UK allocates more funds for mine clearance in South Sudan
November 10, 2010 (JUBA) – The UK coalition government remains committed to supporting for mine clearance in Sudan, with specific focus on high impact zones, Andrew Mitchell, the UK’s Secretary of State for International Development announced Wednesday.
Mitchell, the first British cabinet Minister to visit Sudan since July 2008, was on a three-day visit to the country, during which he toured Khartoum, El Fasher and Juba, the capital city of Southern Sudan.
Mitchell said the UK government, through its Department for International Development (DFID), has announced funding for mine clearance programme, targeting 2.5 million square meters of land.
In addition, he said, a minimum of 30,000 explosive remnants of Sudan’s north-south civil wars are expected to be destroyed as part of this project.

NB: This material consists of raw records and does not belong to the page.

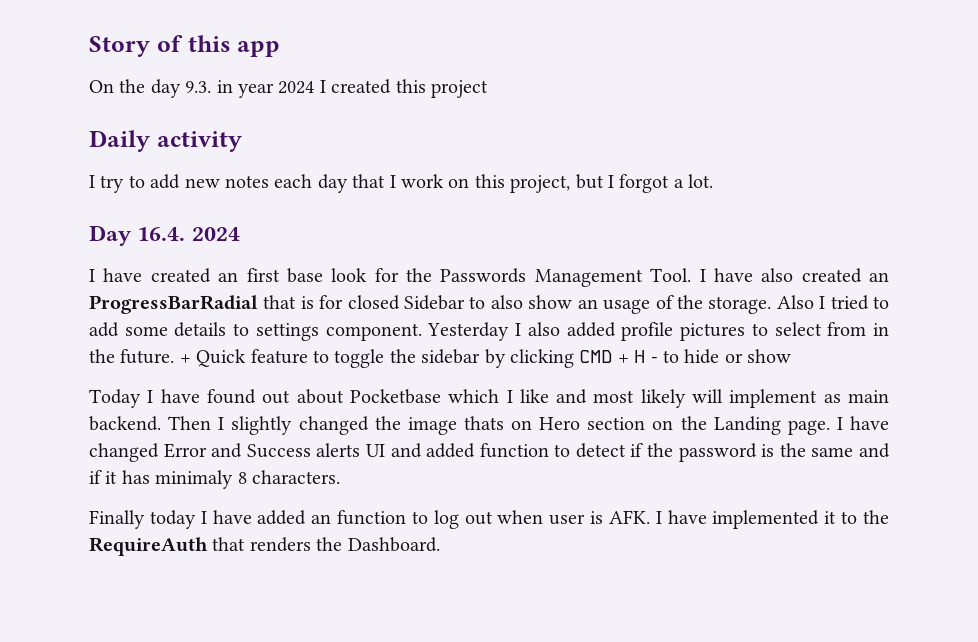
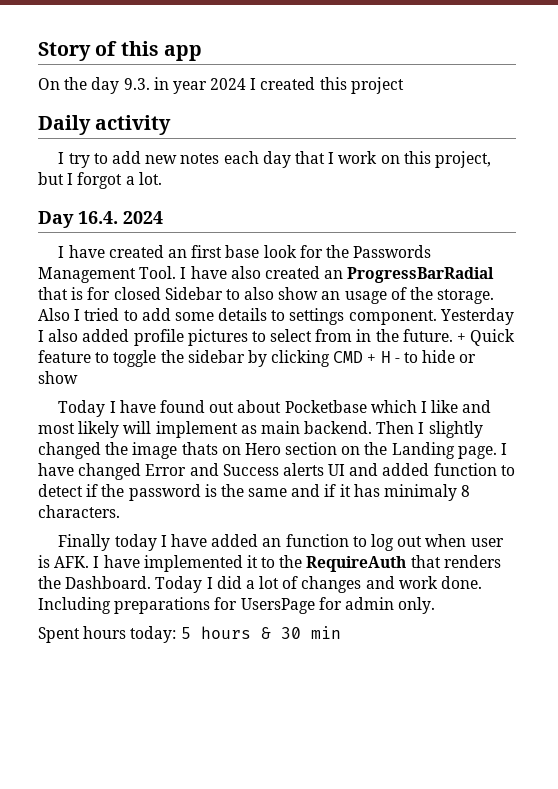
+ Today I did a lot of changes and work done. Including preparations for UsersPage for admin only.
+ Spent hours today: 5 hours & 30 min

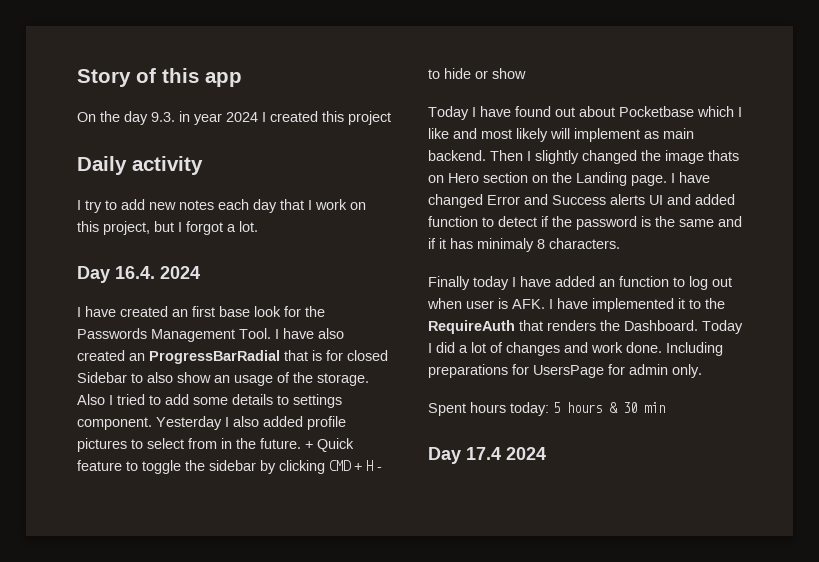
+ Day 17.4 2024

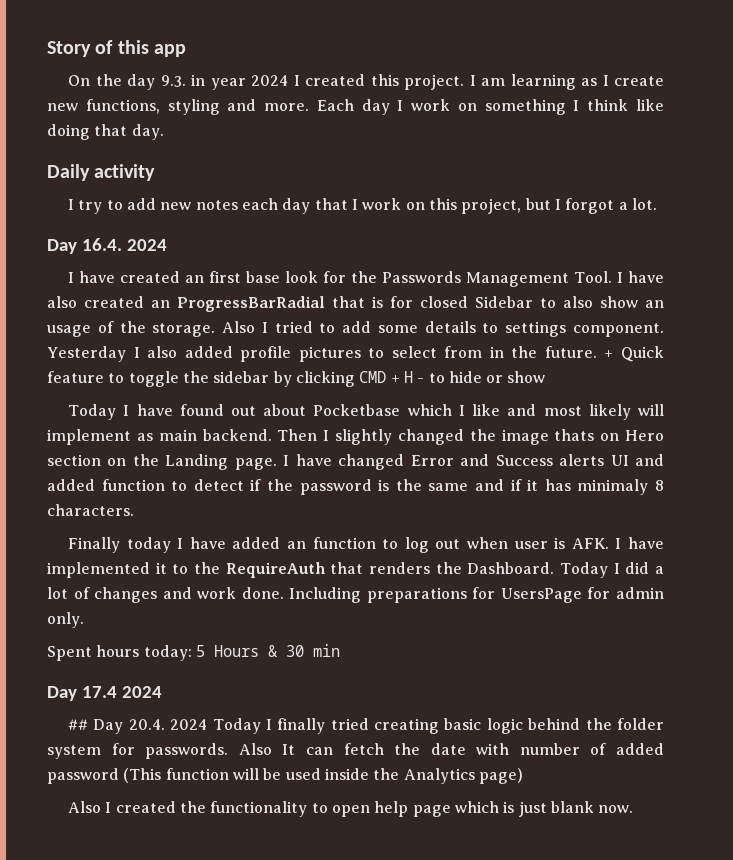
- On the day 9.3. in year 2024 I created this project
+ On the day 9.3. in year 2024 I created this project. I am learning as I create new functions, styling and more. Each day I work on something I think like doing that day.
- Spent hours today: 5 hours & 30 min
+ Spent hours today: 5 Hours & 30 min
+ ## Day 20.4. 2024 Today I finally tried creating basic logic behind the folder system for passwords. Also It can fetch the date with number of added password (This function will be used inside the Analytics page)
+ Also I created the functionality to open help page which is just blank now.

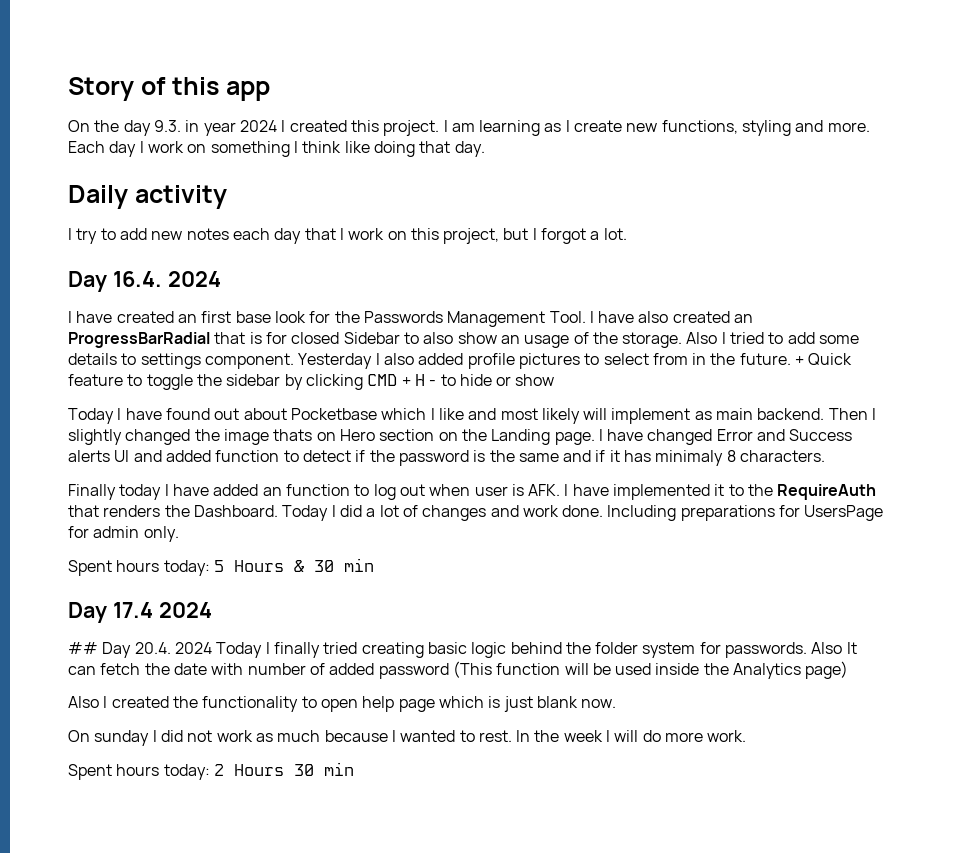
+ On sunday I did not work as much because I wanted to rest. In the week I will do more work.
+ Spent hours today: 2 Hours 30 min

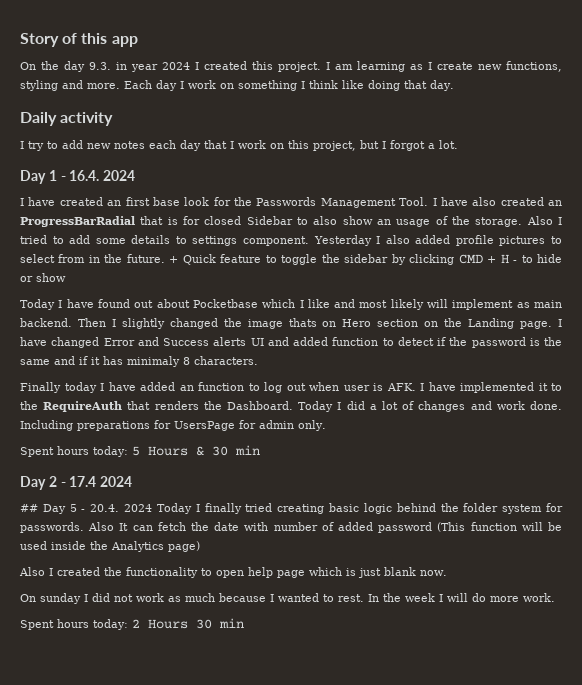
- Day 16.4. 2024
+ Day 1 - 16.4. 2024
- Day 17.4 2024
+ Day 2 - 17.4 2024
- ## Day 20.4. 2024 Today I finally tried creating basic logic behind the folder system for passwords.
+ ## Day 5 - 20.4. 2024 Today I finally tried creating basic logic behind the folder system for passwords.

Mitchell said that 75 local people will also be trained on technical areas relating to demining and about 81,000 people have been earmarked to benefit from mine risk education.
“We want to fund work in areas where demining will not only save lives, make journeys to schools and hospitals safer, but also ensure the largest areas of land can be used to benefit local economies,” Mitchell told journalists during a press conference held in Juba.
According to Mitchell, DFID has also committed more than £30m over the next 3 years to mine action in selected countries where the benefit is likely to be greatest, saying this reflects the UK’s commitment to both the anti-personnel Mine Ban Treaty and the Convention on Cluster Munitions.
In 2008, approximately 100 people were reportedly killed or injured by landmines or other unexploded ordinance, majority of whom were men working on the mines and children.
In October a British national working for the Mine Action Group
was killed while overseeing a demining operation in Eastern Equatoria state of southern Sudan.
The UK Secretary for International Development also called for urgent actions to ensure the peaceful and full implementation of Sudan’s 2005 Comprehensive Peace Agreement (CPA); the accord that ended over two decades of a bloody civil war between the north and south of the country.
More specifically, he reiterated, was the need to conduct a peaceful and credible referendum, which he said should reflect the will and decisions of the people of the semi-autonomous region.
Mitchell openly called for cooperation between the north and south of Sudan, regardless of the outcomes of the January 2011 referendum, and advocated for the lifting of restrictions on humanitarian aid agencies operating in Sudan’s troubled western region of Darfur.
The event was climaxed with the official opening of the new British Embassy office in Juba, which he said was to help bring infrastructure, security and prosperity to South Sudan.
Attendees included; Dr. Barnabas Marial Benjamin, the Information and Broadcasting Minister in the southern government, Lise Grande, South Sudan’s Deputy Resident and Humanitarian Coordinator, UK Ambassador to South Sudan, various heads of diplomatic missions, representatives of development partners, government officials, among others.